Nestled on opposite sides of the historic Reading Terminal are Sweet T’s and Sweet Nina’s, the market’s first Black-owned bakeries. Each has their own signature delicious dessert, whether it be sweet potato pie or banana pudding. Both are family-owned and operated, like most of the small businesses that fill the market. Even on a quiet weekday morning like this, both stores stand out for different reasons.
At Sweet T’s, lines for their famous sweet potato pie go out the door and around the terminal around Thanksgiving. The volume of sales is so high that they’ve adopted pre-ordering and end sales a week before the holiday. Sweet potato everything has become their staple, filling their stall and website with references to their pie. In addition to their famous pie, they also sell sweet potato cupcakes, pancakes, and cheesecake. Lining the back of their stall is a line of memorabilia, commemorating the colleges that the owner’s children went to. Established in 2021, a Chicago Tribune article posted in the storefront marks the occasion with a glowing review.
At Sweet Nina’s, banana and strawberry pudding fills the storefront, recently stocked by one of the co-owners that was getting ready for opening. In the back, he uses a mixer and large metal cylinder to make the sweet pudding for the day. Unlike anything we’ve ever tasted, it combines the sweetness of powdered sugar with the texture of thick cream into one delicious concoction brimming with banana and bread. Just like Sweet T’s, it has its own glowing review from the Tribune marking its opening, and matches it in popularity, selling out every day.
While the market might have been here for over 130 years, these bakeries have been here for a combined five, a sign of the market’s high turnover rate. Equipped with dueling headlines from the Philadelphia Tribune, the oldest Black-owned newspaper in the United States, the businesses represent the strength and diversity of the city as a whole.
At the same time, they reflect the lack of representation of diversity in the marketplace’s businesses. Bakeries fill the market, yet only two of them are Black-owned despite over 38 percent of Philadelphia’s population being Black. However, Sweet T’s and Sweet Nina’s are helping to change this, as before them, there were none at all. Their additions to the market also represent an overall change in the diversity of the businesses owners. In addition to the aforementioned bakeries, two other Black-owned businesses opened recently in the market.

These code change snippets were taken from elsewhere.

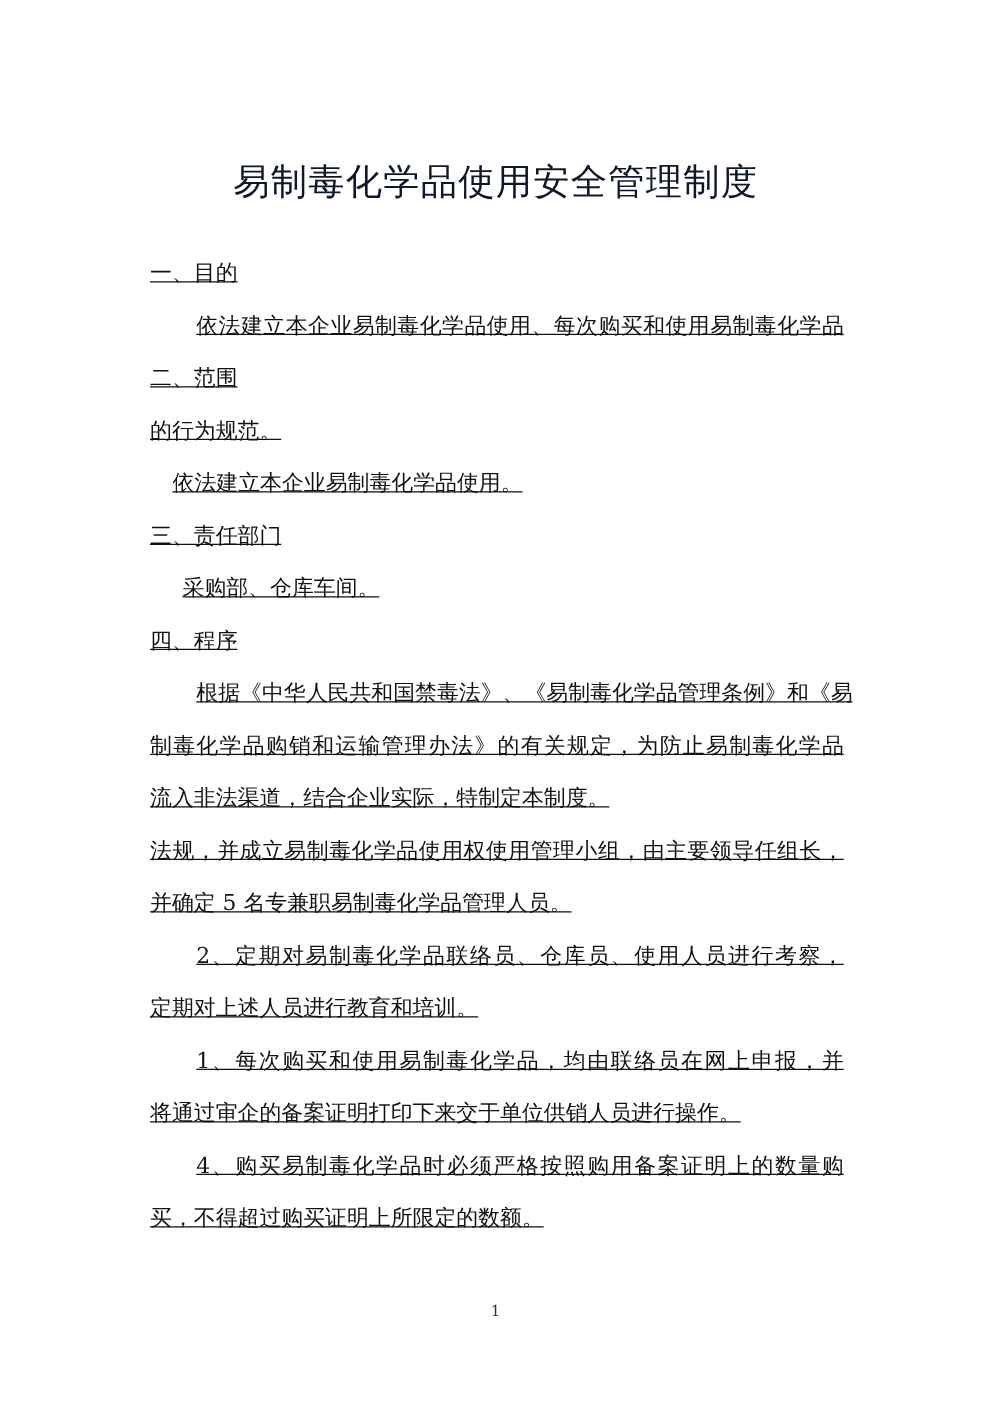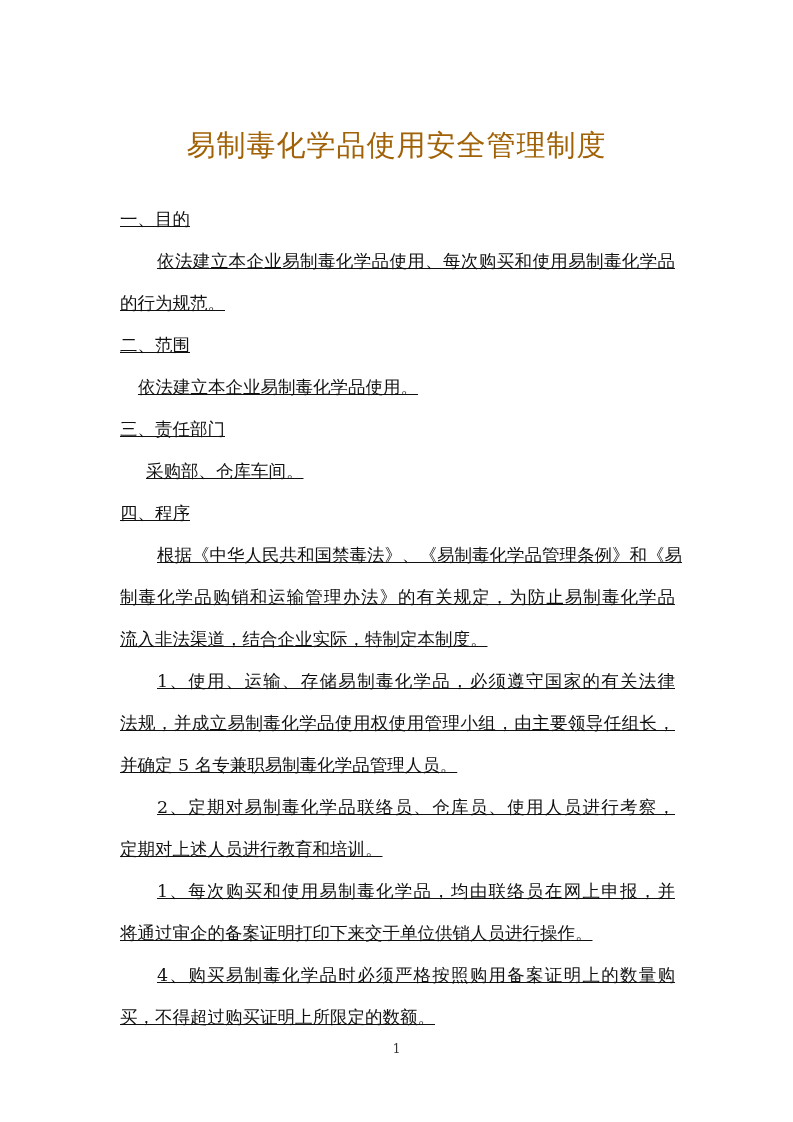--- a/index.html
+++ b/index.html
@@ -31,7 +31,7 @@
       font-family: "DejaVu Sans", "Liberation Sans", sans-serif;
       font-size: 29px;
       letter-spacing: 1px;
-      color: #a16207;
+      color: #0f172a;
       margin: 0;
       font-weight: normal;
     }

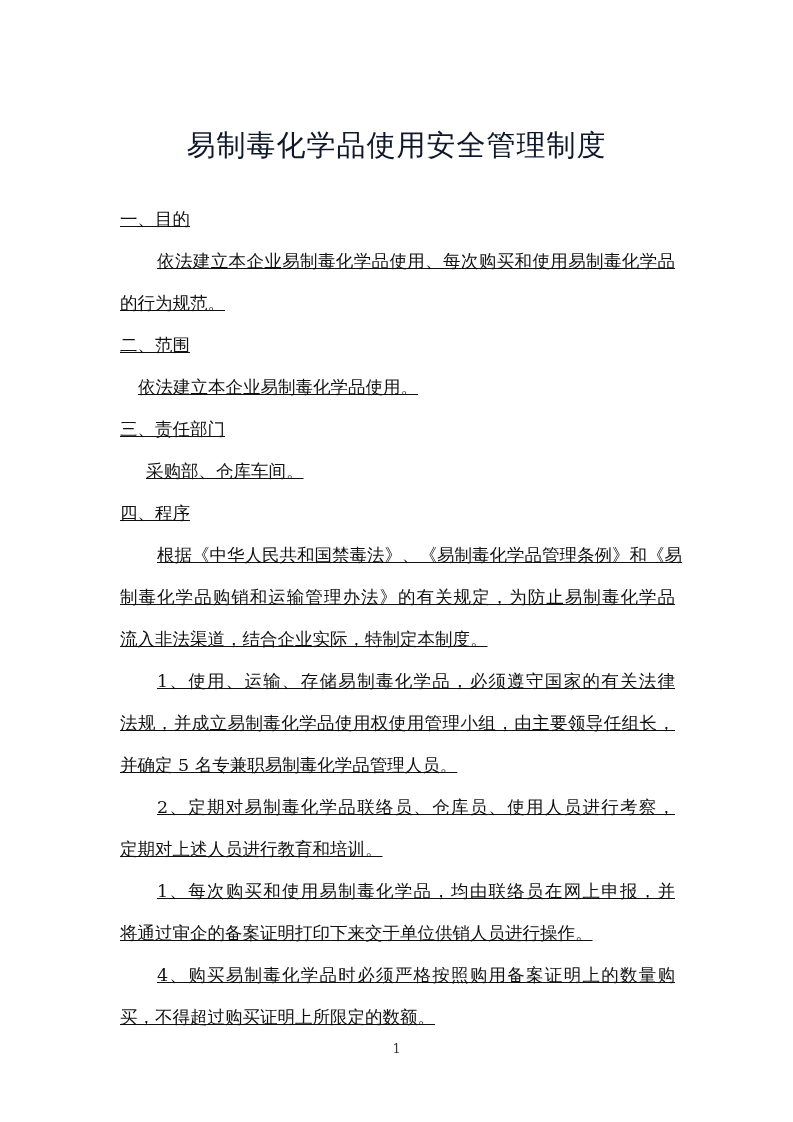--- a/index.html
+++ b/index.html
@@ -78,9 +78,9 @@
 
     <p class="line heading">一、目的</p>
     <p class="line indent-full justify">依法建立本企业易制毒化学品使用、每次购买和使用易制毒化学品</p>
+    <p class="line heading">二、范围</p>
+
     <p class="line">的行为规范。</p>
-
-    <p class="line heading">二、范围</p>
     <p class="line indent-small">依法建立本企业易制毒化学品使用。</p>
 
     <p class="line heading">三、责任部门</p>

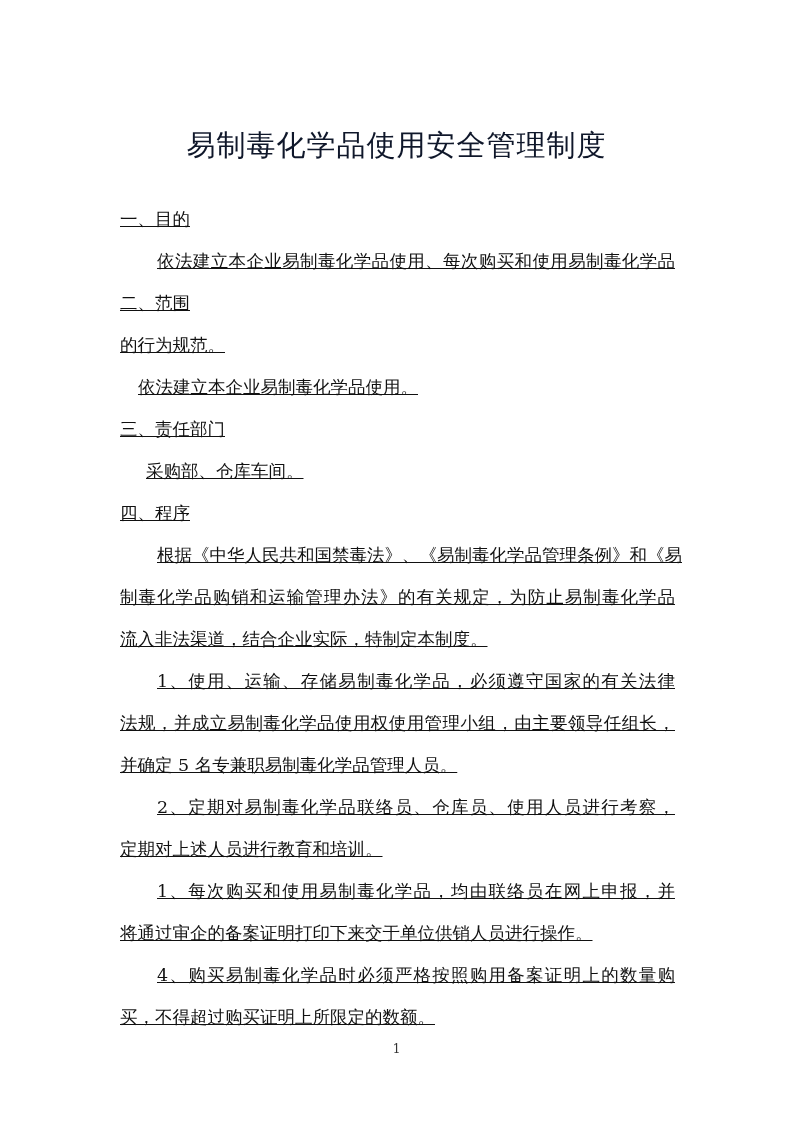--- a/index.html
+++ b/index.html
@@ -91,7 +91,6 @@
     <p class="line justify">制毒化学品购销和运输管理办法》的有关规定，为防止易制毒化学品</p>
     <p class="line">流入非法渠道，结合企业实际，特制定本制度。</p>
 
-    <p class="line indent-full justify">1、使用、运输、存储易制毒化学品，必须遵守国家的有关法律</p>
     <p class="line justify">法规，并成立易制毒化学品使用权使用管理小组，由主要领导任组长，</p>
     <p class="line">并确定 5 名专兼职易制毒化学品管理人员。</p>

One of these is Little Marrakesh Bazaar, owned by Chakir Bouchaib. Lined with intricately-patterned goods handcrafted by Moroccan artists from across the country, owning the business gives Bouchaib a place to interact with his Morrocan culture.
“I grew up and was born and raised in Morocco for 18 years… I moved in here trying to find something to create, and then I came up with the little Marrakesh Bazaar. It gives me the option to actually talk about my hometown all the time. It also gives me the opportunity to travel to Morocco all the time,” he said. Bouchaib usually travels to Morocco, using it as an opportunity to grow his network of artists contributing to his shop. As one of the market’s Black-owned businesses, he talked about why diversity in the market was important.
“I think that’s what makes the markets unique and fun… In the market, you can see [people and cultures] from all over the world. And then it’s great to have something like that in Philadelphia and it also gives us options to meet other cultures, other countries, other people from different parts of the world. It’s a great place to be at.”
The other Black owned business was Amazulu, a jewelry shop lined with ornate jewelry different from what you might see at a traditional jewelry shop. However, what stood out the most was not the jewelry, but the line of major Black historical figures that lined the bottom of the storefront. This is just a small part of the store’s activist feel, distinctly different from the other Black businesses in the market. In the back of the stall, shirts with messages of Black empowerment line the walls, while in the front, a stanza from Maya Angelou’s famous poem “And I Still Rise” takes up a part of the stall. The store is not only a Black-owned business, but one that seeks to empower its Black customer base. According to Akosva Nyo, one of the employees, the business achieves this by focusing on many different cultures, trying to leave no one out. She also views education as a key component of the store’s success, explaining the activist messages the store embraces.
All these businesses, while unique in their own way, reflect not only the growing diversity of Reading Terminal’s businesses, but of the city as whole. Philadelphia, which was 64 percent white 50 years ago, is now just 34 percent white. As the city’s diversity continues to grow, so does the diversity of businesses in Reading Terminal.